U.S. Soccer Federation chief legal officer Lydia Wahlke resigned Thursday in the aftermath of the organization’s misogynistic legal filing in the equal pay lawsuit with the U.S. women’s national team.
The federation argued in March that the women have less “ability” than the men’s team players because they are women. It argued they should therefore be paid less than the men. The stance was quickly condemned by fans and sponsors alike and Wahlke was put on administrative leave. President Carlos Cordeiro resigned in the aftermath.
U.S. Soccer chief legal officer resigns
Grant Wahl reported that Wahlke resigned her position after an outside law firm reviewed the legal strategy. Wahlke “deserved at least some blame for what happened,” per Wahl’s reporting, and no other U.S. Soccer board members are expected to lose their positions.

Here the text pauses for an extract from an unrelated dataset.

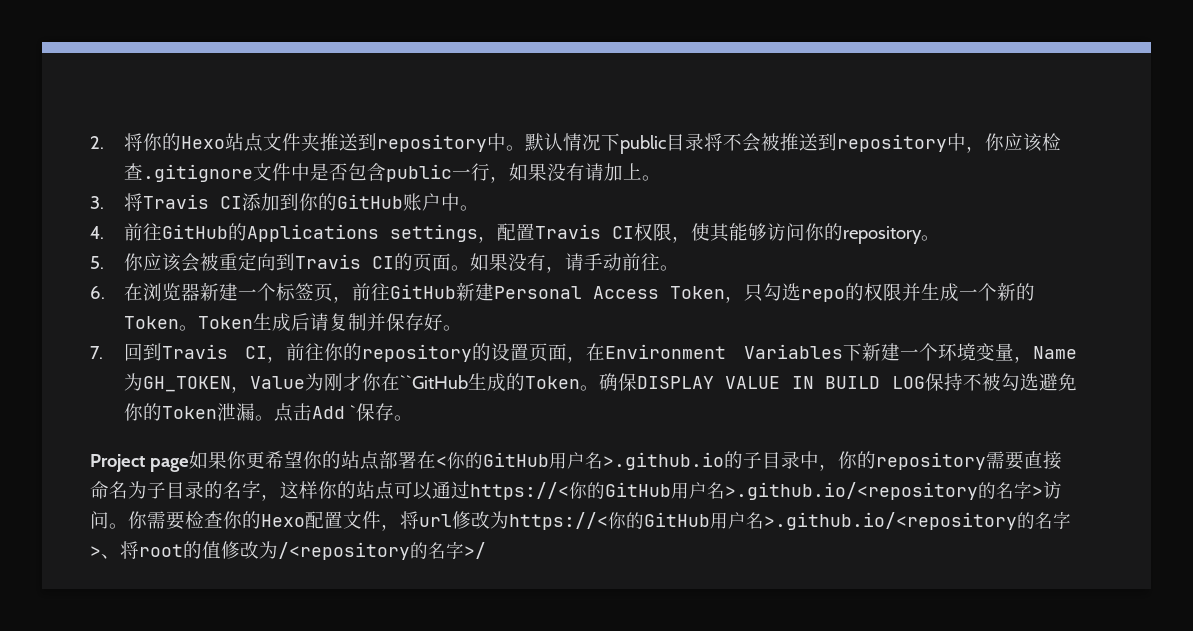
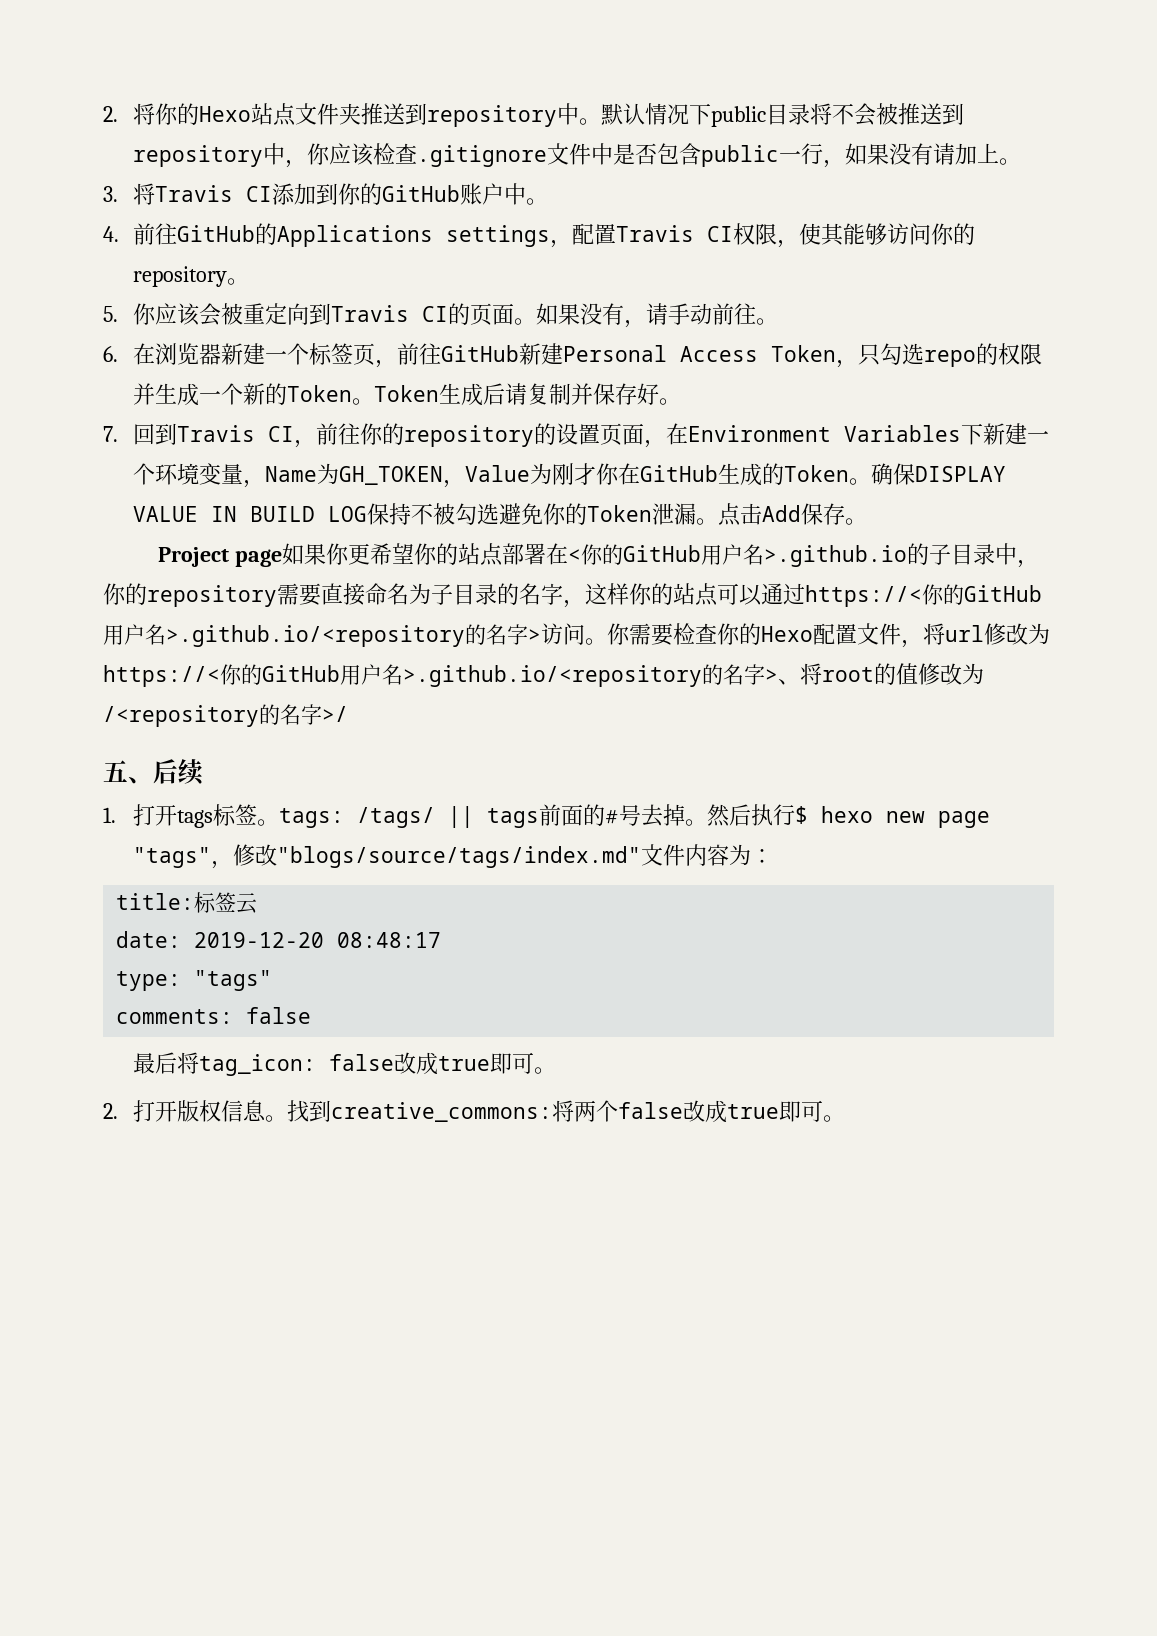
[399,375,468,389] ``GitHub -> [640,465,719,482] GitHub
[349,405,356,419] ` -> (802, 513) none
(486, 550) none -> [103,759,204,785] [103,804,991,828] [133,844,774,869] [116,892,258,914] [116,931,442,948] [116,970,273,991] [116,1007,312,1024] [133,1052,557,1076] [103,1100,846,1123] // 五、后续 // 1.打开tags标签。tags: /tags/ || tags前面的#号去掉。然后执行$ hexo new page "tags"，修改"blogs/source/tags/index.md"文件内容为： // title:标签云 // date: 2019-12-20 08:48:17 // type: "tags" // comments: false // 最后将tag_icon: false改成true即可。 // 2.打开版权信息。找到creative_commons:将两个false改成true即可。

Breaking: US Soccer chief legal officer Lydia Wahlke has resigned. Her decision comes after the completion of an outside law firm’s review of the process of US Soccer’s now-disowned legal strategy arguing that women inherently had less skill, ability and responsibility than men.— Grant Wahl (@GrantWahl) May 21, 2020
Wahlke, who was placed on leave during the review, will provide consulting services through Sept. 15, per Wahl.
“We would like to thank Lydia for all her hard work and dedication during her time with U.S. Soccer,” the federation said in a statement to Wahl.
She served as the federation’s general counsel for about three years after working as the general counsel to the Chicago Cubs and working as an associate at a law firm.
New protocols issued for U.S. Soccer filings
Cordeiro called the argument “unacceptable and inexcusable” in a statement before his resignation, and said he had not properly reviewed it before it was filed.
New U.S. Soccer president Cindy Parlow Cone, a former USWNT player, called the argument “offensive.” A member of the board’s special litigation committee, Parlow Cone said she had not seen the language that resulted in criticism before it was released publicly. She said in March the organization would do a “comprehensive review of our internal process” to see what happened.
As part of the review, the federation said in a statement it will now require all legal filings to be shared with the president, board members and other federation members for full review before filing.
The law firm that filed the argument asked to withdraw from the case in April, and it was granted. Lawyers for Lathan & Watkins officially took the lead on the case in the days after the filing went public.
Lawsuit trial date pushed back
U.S. Soccer withdrew that argument from the record. It was still given a summary judgment in its favor when Judge R. Gary Klausner ruled this month claims of unequal pay were insufficient to warrant a trial.
Other portions of the lawsuit are able to move forward. The USWNT players, led by Megan Rapinoe, Alex Morgan and Carli Lloyd, have filed to appeal the decision and asked that the trial be pushed back due to the COVID-19 crisis.
It was originally scheduled for May and then pushed back to June. It has now been rescheduled for Sept. 15 in U.S. District Court in Los Angeles. A pre-trial is Aug. 31.